In re Little (1971)
- Docket
- 71-244
- Decided
- 1971-01-01
- Public Good score
- 48 / 100
- Framers' Intent score
- 58 / 100
Summary
In re Little (No. 71-244) is a matter identified only by its caption and docket as arising from a state trial-court proceeding involving “Little,” but the available sources do not describe the underlying dispute, the nature of the proceeding, or the posture in which it reached the Supreme Court. As a result, the specific constitutional or legal question presented cannot be reliably stated from the record provided. The case is listed as “pending,” and the sources supplied include no Supreme Court disposition, vote count, opinion, or reasoning to summarize. Because there is no reported decision or verifiable account of the facts and issues in the materials provided, the case’s broader significance and any precedential impact cannot be assessed on the current information.
Case Brief
Facts
Not available in sources. The provided case summary indicates the matter is titled "In re Little" and originated in a state trial court, but the Oyez/CourtListener information supplied here does not include the underlying events, the parties’ conduct, the legal basis for the proceeding (e.g., contempt, disciplinary, habeas), or the state-law/constitutional context.
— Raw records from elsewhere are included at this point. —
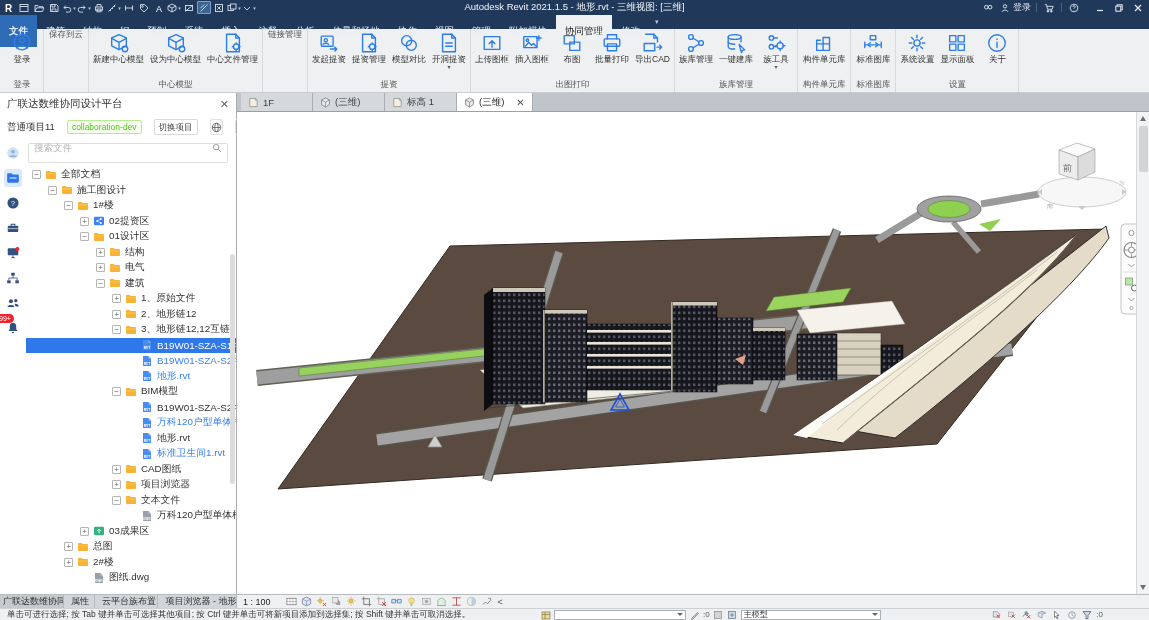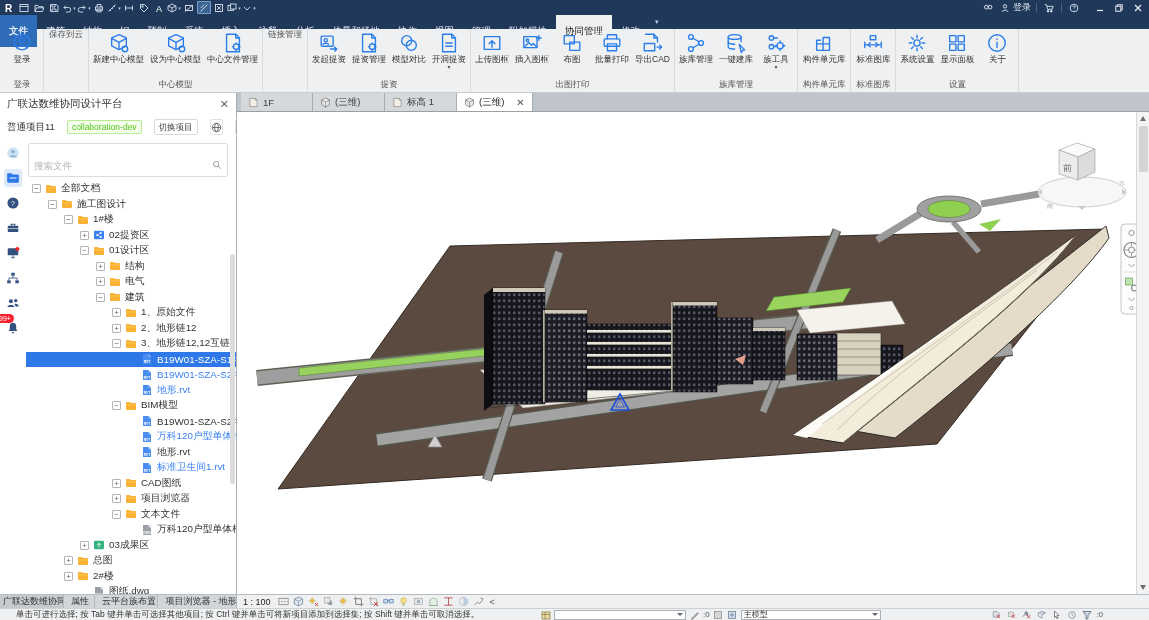--- a/index.html
+++ b/index.html
@@ -46,21 +46,21 @@
 .pbtn{border:1px solid #d9d9d9;background:#fff;font-size:8.5px;height:16px;line-height:14px;padding:0 4px;color:#444;border-radius:2px;margin-left:auto;white-space:nowrap}
 .iconbtn{width:16px;height:16px;display:flex;align-items:center;justify-content:center;border:1px solid #e2e2e2;border-radius:2px;color:#666}
 .iconbtn svg{width:11px;height:11px}
 .pbody{flex:1;display:flex;min-height:0}
 .strip{width:26px;display:flex;flex-direction:column;align-items:center;padding-top:5px;gap:7px;flex:none}
 .sicon{width:18px;height:18px;display:flex;align-items:center;justify-content:center;color:#33517e;position:relative}
 .sicon.active{background:#dce9fb;border-radius:3px;color:#2e78ea}
 .sicon svg{width:14px;height:14px}
 .nbadge{position:absolute;top:-5px;left:-8px;background:#f5222d;color:#fff;font-size:7px;padding:0 3px;border-radius:7px;line-height:9px;height:9px;white-space:nowrap}
 .treewrap{flex:1;position:relative;overflow:hidden;padding-top:3px}
-.search{height:19px;border:1px solid #ddd;border-radius:2px;margin:1px 8px 4px 2px;display:flex;align-items:flex-start;padding:16px 5px}
+.search{height:19px;border:1px solid #ddd;border-radius:2px;margin:1px 8px 4px 2px;display:flex;align-items:flex-end;padding:9px 5px}
 .search input{border:none;outline:none;flex:1;font-size:9.5px;color:#333;font-family:inherit;background:transparent}
 .search input::placeholder{color:#b5b5b5}
 .search svg{width:10px;height:10px;color:#999;flex:none}
 .trow{height:15.5px;display:flex;align-items:center;white-space:nowrap;color:#333;font-size:9.8px;overflow:hidden}
 .trow.sel{background:#2e78ea;color:#fff}
 .exp{width:9px;height:9px;border:1px solid #b5b5b5;background:#fff;color:#666;font-size:8px;line-height:7px;text-align:center;margin-right:4px;flex:none;border-radius:1px}
 .noexp{width:13px;flex:none}
 .trow svg{width:12px;height:12px;margin-right:4px;flex:none}
 .lbl{overflow:hidden}
 .lbl.link{color:#3b82f6}
@@ -79,27 +79,27 @@
 .varrow{position:absolute;left:3px;width:0;height:0;border-left:3.5px solid transparent;border-right:3.5px solid transparent}
 .varrow.up{top:4px;border-bottom:5px solid #707070}
 .varrow.down{bottom:4px;border-top:5px solid #707070}
 .vthumb{position:absolute;top:14px;left:2px;width:9px;height:46px;background:#d2d4d6;border-radius:2px}
 
 .bottomstrip{height:14px;display:flex;background:#d2d6da;border-top:1px solid #b8bcc0;font-size:9px;color:#333}
 #btabs{width:237px;display:flex;flex:none;overflow:hidden}
 .btab{display:flex;align-items:center;padding:0 7px;border-right:1px solid #b5b9bd;overflow:hidden;white-space:nowrap}
 .btab:first-child{width:64px;flex:none;padding:0 3px;background:#c6cacd}
 .vcb{display:flex;align-items:center;gap:3px;padding-left:6px;background:#eef0f1;flex:1}
-.vcb .scale{font-size:9px;color:#222;margin-right:4px;white-space:nowrap}
+.vcb .scale{font-size:9px;color:#222;margin-right:12px;white-space:nowrap}
 .vcbi{width:12px;height:12px;display:flex;align-items:center;justify-content:center}
 .vcbi svg{width:11px;height:11px}
 .vcb .chev{font-size:9px;color:#555;margin-left:2px}
 
 .statusbar{height:12px;background:#eef0f1;border-top:1px solid #cdd1d5;position:relative;font-size:8.5px;color:#333;display:flex;align-items:center}
-.hint{padding-left:16px;white-space:nowrap}
+.hint{padding-left:7px;white-space:nowrap}
 .sbmid{position:absolute;left:540px;display:flex;align-items:center;gap:3px;height:100%}
 .combo{border:1px solid #aab0b6;background:#fff;height:10px;display:flex;align-items:center;font-size:8px;color:#333;padding:0 2px}
 .combo .cc{flex:1;overflow:hidden;white-space:nowrap}
 .combo .ca{width:0;height:0;border-left:3px solid transparent;border-right:3px solid transparent;border-top:3.5px solid #667;margin-left:2px;flex:none}
 .c1{width:132px}.c2{width:140px}
 .sbic{width:11px;height:11px;display:flex;align-items:center;justify-content:center}
 .sbic svg{width:10px;height:10px}
 .cnt{font-size:8px;color:#555}
 .sbright{position:absolute;right:46px;display:flex;align-items:center;gap:4px;height:100%}
 </style>
@@ -242,20 +242,21 @@
         </span>
         <span class="qi">
           <svg viewBox="0 0 10 10">
             <g fill="none" stroke="currentColor" stroke-width="0.9">
               <path d="M2 4l3 3 3-3"></path>
             </g>
           </svg>
           <span class="car">▾</span>
         </span>
       </div>
+    <div class="wtitle">Autodesk Revit 2021.1.5 - 地形.rvt - 三维视图: [三维]</div>
     <div class="tright">
       <span class="qi">
           <svg viewBox="0 0 12 12">
             <g fill="none" stroke="currentColor" stroke-width="1.2">
               <circle cx="4" cy="5" r="2.2"></circle>
               <circle cx="8.5" cy="5" r="2.2"></circle>
               <path d="M6.2 5h-.4"></path>
             </g>
           </svg>
         </span>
Not available in sources. Not available in sources.
Procedural History
Not available in sources. The only procedural detail provided is that the lower court was a state trial court. The docket number is 71-244, and the case is listed as "pending," but there is no accessible record here of intermediate appellate review, state supreme court disposition, or the mechanism by which the case reached the U.S. Supreme Court (e.g., certiorari, appeal, original jurisdiction). Not available in sources.
Issue
Not available in sources
Holding
Not available in sources. The case is listed as "pending," and no Supreme Court disposition, vote count, or judgment is provided in the sources as presented. Not available in sources.
Rule
Not available in sources
Reasoning
Not available in sources. The provided materials do not include any opinion text, constitutional provisions addressed, or cited precedents. Not available in sources. Not available in sources. Not available in sources.
Significance
Not available in sources. Without a Supreme Court decision, opinion, or disposition details, the constitutional significance and precedential impact cannot be verified from the sources provided. Not available in sources. Not available in sources.
Public Good Analysis
GPT: Based on the information provided, the case is not sufficiently identifiable from standard Supreme Court reporting (a 1971 docket number alone does not reliably map to a merits decision, and “In re Little” could refer to multiple proceedings). Without the opinion’s holding and reasoning, any assessment of societal benefit or harm would be speculative, so a neutral midpoint score is assigned. | Claude: This case involved a habeas corpus petition, likely addressing procedural rights in criminal proceedings. While protecting individual liberty through habeas corpus serves the public interest in fair judicial processes, the limited information suggests this was a narrow procedural ruling without broad societal impact. The decision appears to have maintained baseline constitutional protections without expanding access to justice or addressing systemic inequalities.
Framers' Intent Analysis
GPT: Because the controlling constitutional question and the Court’s rationale are not available from the supplied metadata, alignment with founding-era commitments (e.g., Madison’s separation of powers, Hamilton’s judicial role in Federalist 78, and Locke’s natural-rights framework) cannot be meaningfully evaluated. A midpoint score reflects this uncertainty rather than an evidence-based judgment about original meaning or the framers’ political philosophy. | Claude: Habeas corpus was explicitly protected in Article I, Section 9 of the Constitution and was considered by the Framers (following Blackstone and English common law) as the fundamental safeguard against unlawful detention. The Court's willingness to review such petitions aligns with the Framers' intent to preserve this 'great writ' as a check on executive and judicial overreach, consistent with limited government principles and natural rights philosophy emphasizing individual liberty against state power.